Le capitalisme qui a émergé dans les années 1980 est fortement criminogène : ce qui signifie qu’il recèle de fortes incitations et opportunités à la fraude. Ces incitations et opportunités n’ont jamais été aussi fortes depuis le XIXe siècle et ses « barons voleurs ». L’origine première de ces dérèglements mortifères est connue : la dérégulation, au départ un corpus d’idées, transformées ensuite en politiques publiques. Le tout amplifié par les innovations technologiques. On nous explique depuis qu’il n’y a pas d’échappatoire à la dérégulation/financiarisation des marchés ; on connaît le mantra de cette idéologie : « Il n’y avait pas d’alternative. » Les libéraux dogmatiques ont imposé l’idée que la concurrence, et non l’hostilité, est la solution ultime. Autrement dit, la doxa libérale tente de dépolitiser les rapports sociaux et internationaux afin de conférer au Marché la fonction d’arbitre suprême.

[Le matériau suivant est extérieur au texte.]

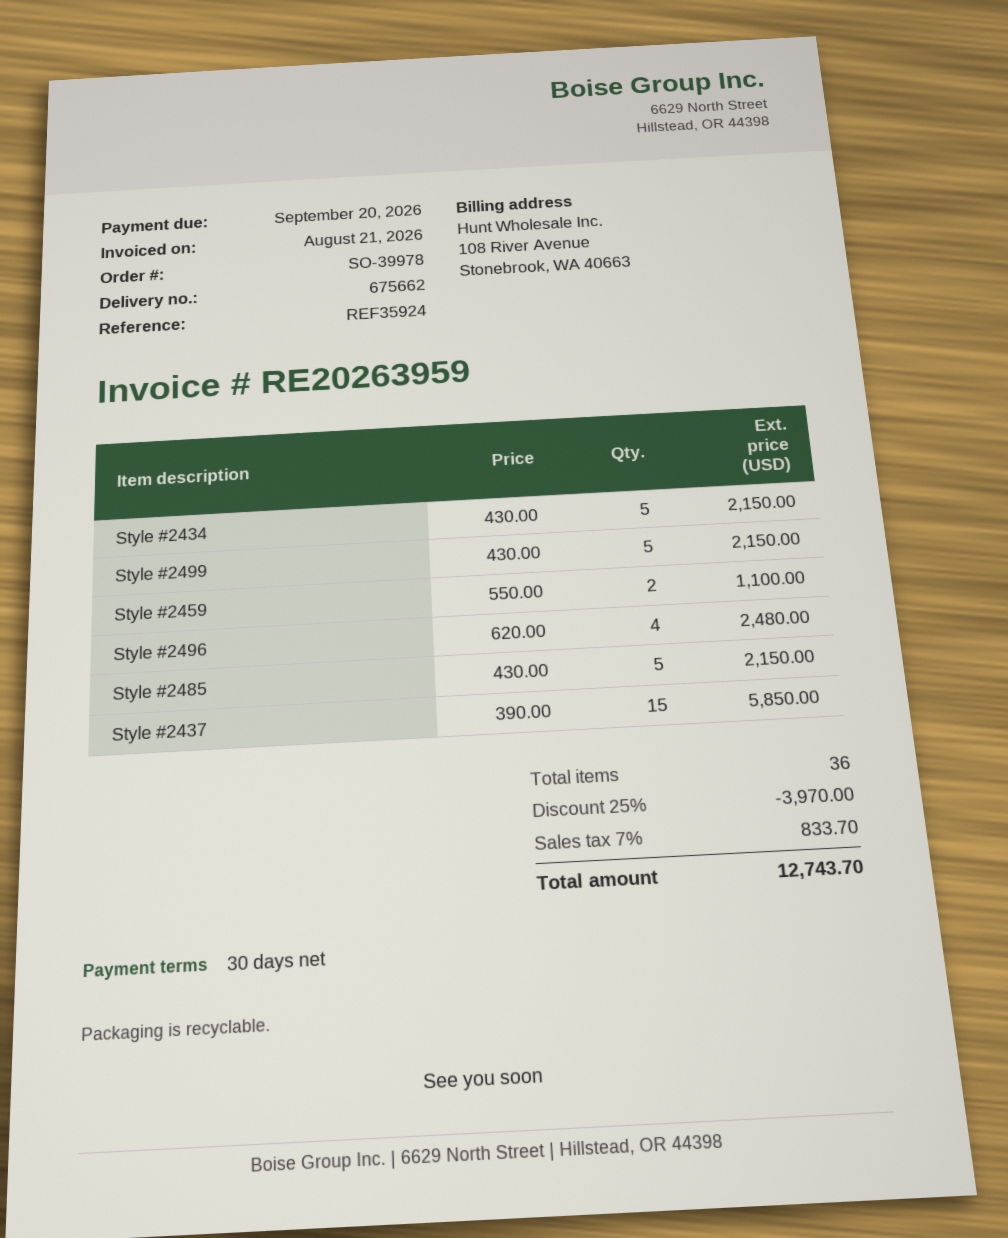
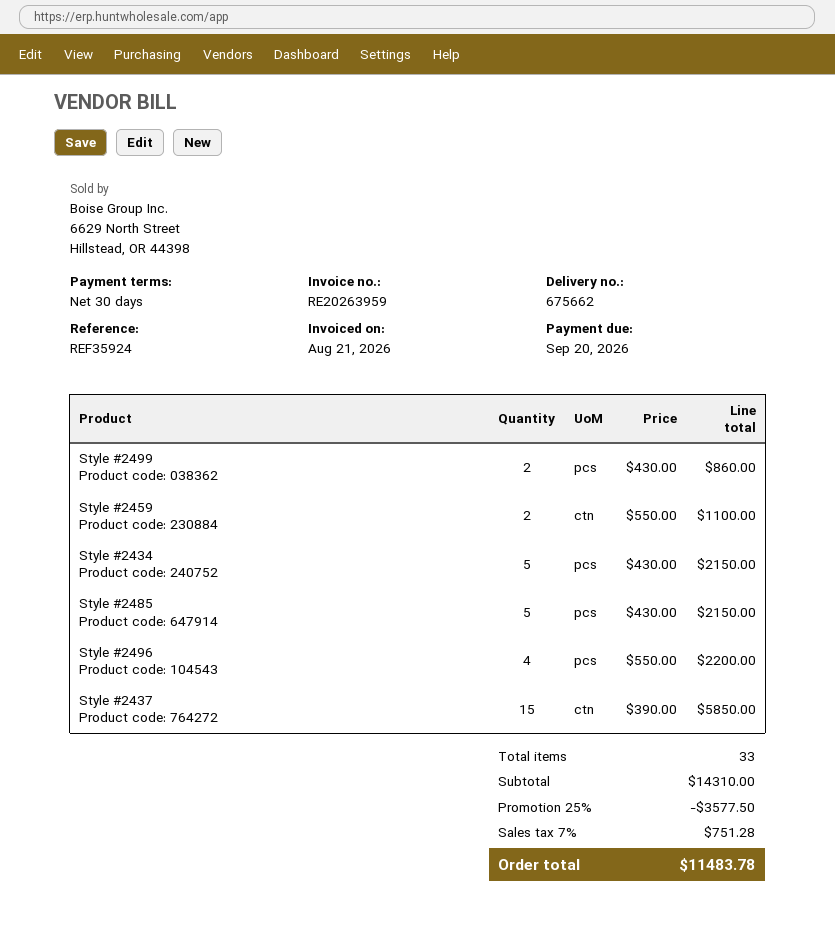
Style #2499: 5 x 430.00 = 2150.00 -> 2 x 430.00 = 860.00
Style #2496: 4 x 620.00 = 2480.00 -> 4 x 550.00 = 2200.00
total quantity: 36 -> 33
discount: 25% = 3970.00 -> 25% = 3577.50
tax: 7% = 833.70 -> 7% = 751.28
total: 12743.70 -> 11483.78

Lorsque des fraudes ou des crimes surgissent sur les marchés financiers, le récit dominant est en général celui du fait divers, donc d’une narration sous l’angle badin des dérives ponctuelles, et non de l’analyse systémique. On refuse de voir ce qui dans le système les rend possibles, voire les suscite. En fait, on est toujours plus ou moins dans la relativisation ou le déni. Le diagnostic criminel est ou ignoré ou incomplet. On l’a vu au moment de la crise de 2008, ou dans le cas des banques HSBC et Wachovia aux États-Unis [accusées d’avoir blanchi des milliards de dollars pour le compte de narcotrafiquants mexicains – ndlr] par exemple. On se rend compte alors que la fraude fait partie intégrante de certains business model financiers et qu’elle a des effets macroéconomiques.

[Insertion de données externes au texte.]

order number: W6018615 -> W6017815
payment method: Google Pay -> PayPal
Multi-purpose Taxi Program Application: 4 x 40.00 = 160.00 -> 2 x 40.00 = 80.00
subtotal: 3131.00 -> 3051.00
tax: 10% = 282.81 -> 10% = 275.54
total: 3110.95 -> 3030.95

Aucune leçon profonde de ces crimes récurrents et à effets systémiques n’a été tirée. La preuve en est qu’aux États-Unis, épicentre de ces fraudes majeures, des transactions pré-pénales avec les autorités ont systématiquement été proposées aux banquiers, afin d’éviter des procès publics. Ces ersatz de sanctions fonctionnent de fait comme de simples taxes sur la fraude, ce qui permet, en l’absence de procès pénal digne de ce nom, de dissimuler les fautes des personnes. Le résultat final est un quasi-encouragement à la récidive. Cette absence de procès publics représente un vrai problème, car les fautes ne sont pas nommées et les responsabilités demeurent floues. L’impunité est alors la norme. Combien de banquiers ont-ils été condamnés après la crise de 2008 ? Aucun, à deux exceptions mineures. Pourtant, les populations ont été touchées suite à ces malversations. La tragédie en partie criminelle nord-américaine de 2008 se reproduit aujourd’hui en Grèce depuis 2010.